____ Data for review

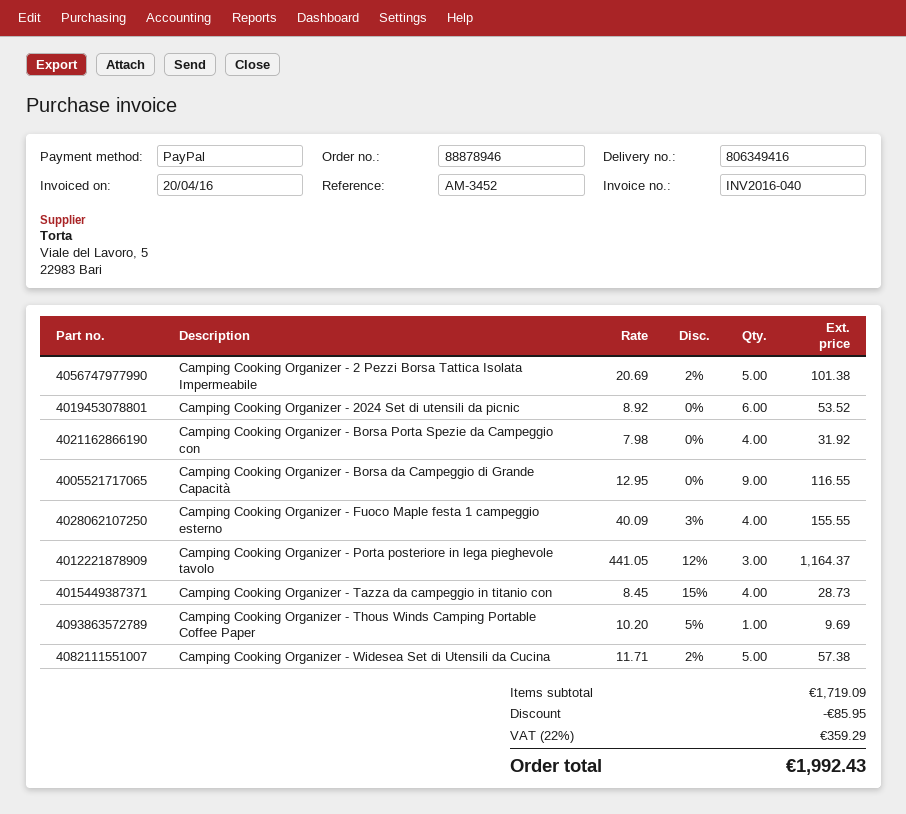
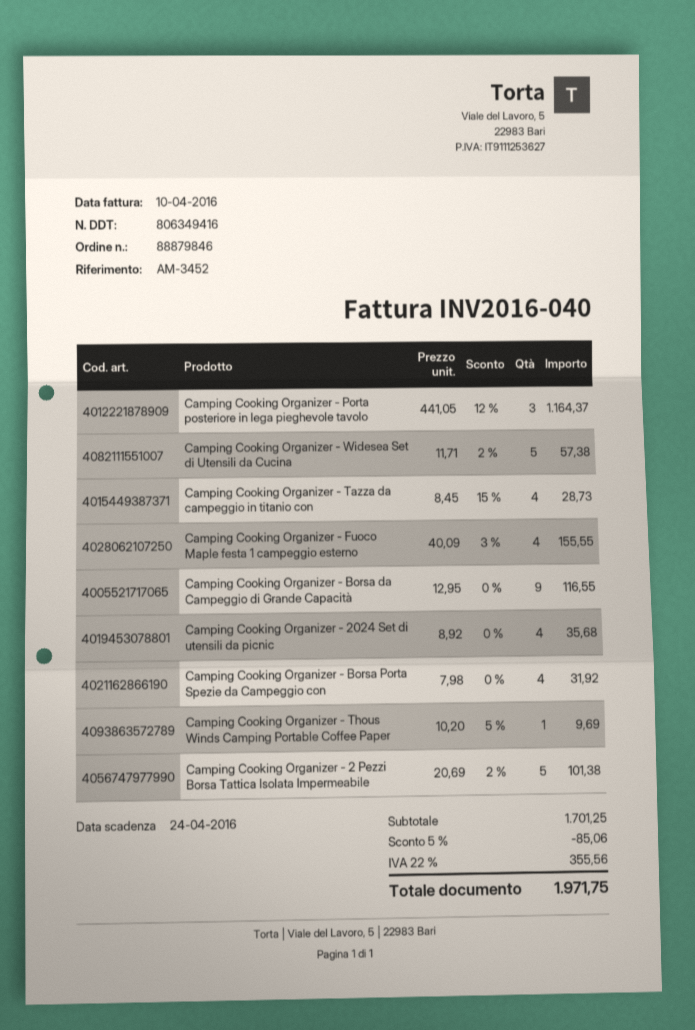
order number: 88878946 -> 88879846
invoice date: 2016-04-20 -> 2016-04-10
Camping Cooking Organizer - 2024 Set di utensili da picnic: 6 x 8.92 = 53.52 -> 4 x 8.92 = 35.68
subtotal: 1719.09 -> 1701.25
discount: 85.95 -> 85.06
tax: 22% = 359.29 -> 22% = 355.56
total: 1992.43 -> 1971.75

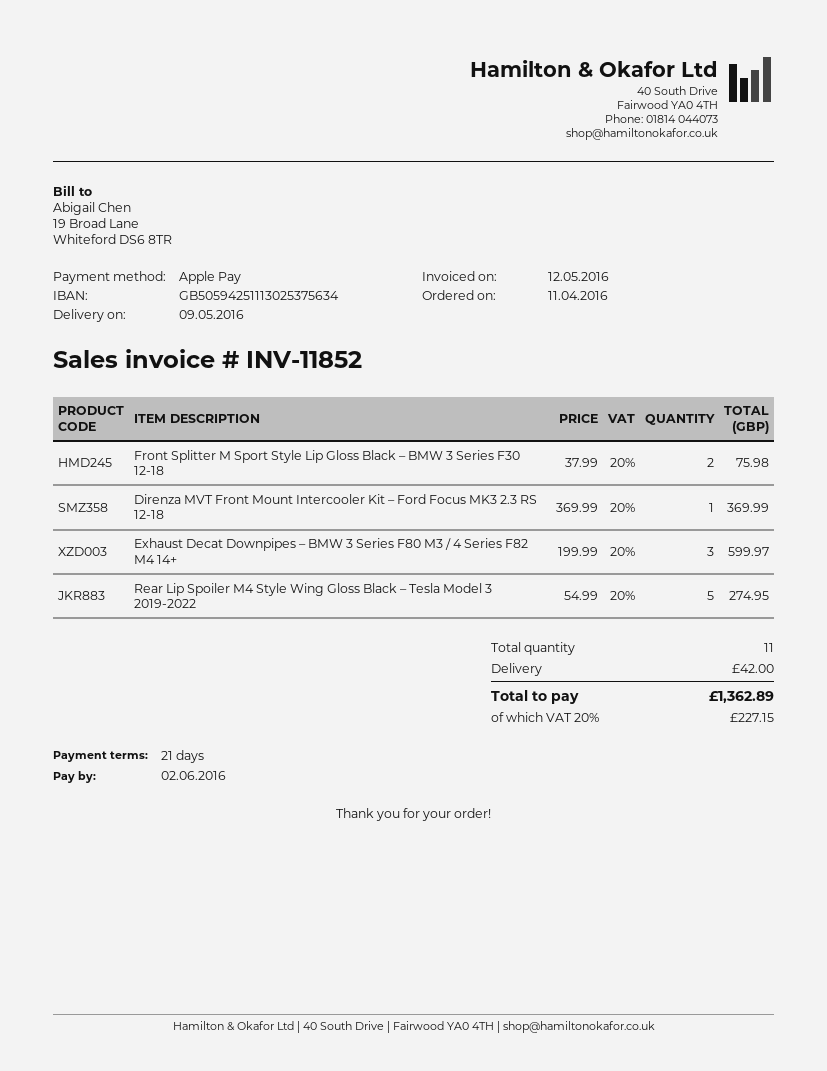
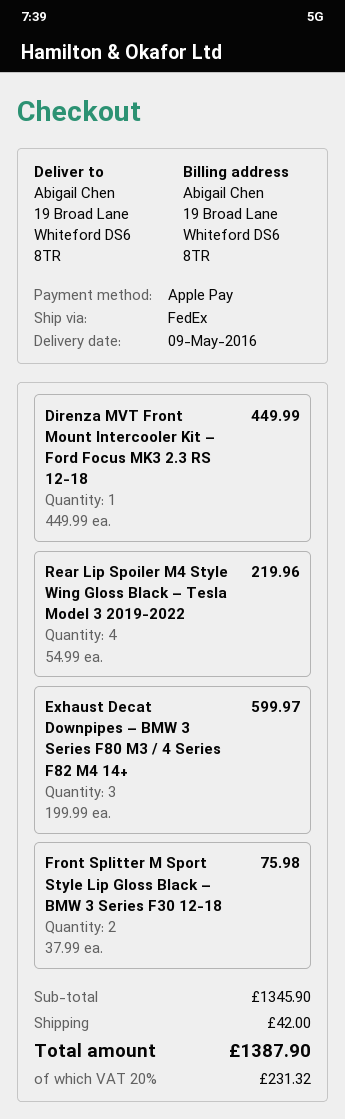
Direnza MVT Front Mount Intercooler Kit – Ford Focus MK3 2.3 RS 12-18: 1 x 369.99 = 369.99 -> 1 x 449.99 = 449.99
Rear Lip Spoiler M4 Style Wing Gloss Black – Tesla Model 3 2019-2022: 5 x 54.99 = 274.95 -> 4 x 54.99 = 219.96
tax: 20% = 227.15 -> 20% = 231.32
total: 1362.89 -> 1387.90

________

Task brief
Restate each entry exactly, omitting pictures.

Response below
order number: 88878946 -> 88879846
invoice date: 2016-04-20 -> 2016-04-10
Camping Cooking Organizer - 2024 Set di utensili da picnic: 6 x 8.92 = 53.52 -> 4 x 8.92 = 35.68
subtotal: 1719.09 -> 1701.25
discount: 85.95 -> 85.06
tax: 22% = 359.29 -> 22% = 355.56
total: 1992.43 -> 1971.75

Direnza MVT Front Mount Intercooler Kit – Ford Focus MK3 2.3 RS 12-18: 1 x 369.99 = 369.99 -> 1 x 449.99 = 449.99
Rear Lip Spoiler M4 Style Wing Gloss Black – Tesla Model 3 2019-2022: 5 x 54.99 = 274.95 -> 4 x 54.99 = 219.96
tax: 20% = 227.15 -> 20% = 231.32
total: 1362.89 -> 1387.90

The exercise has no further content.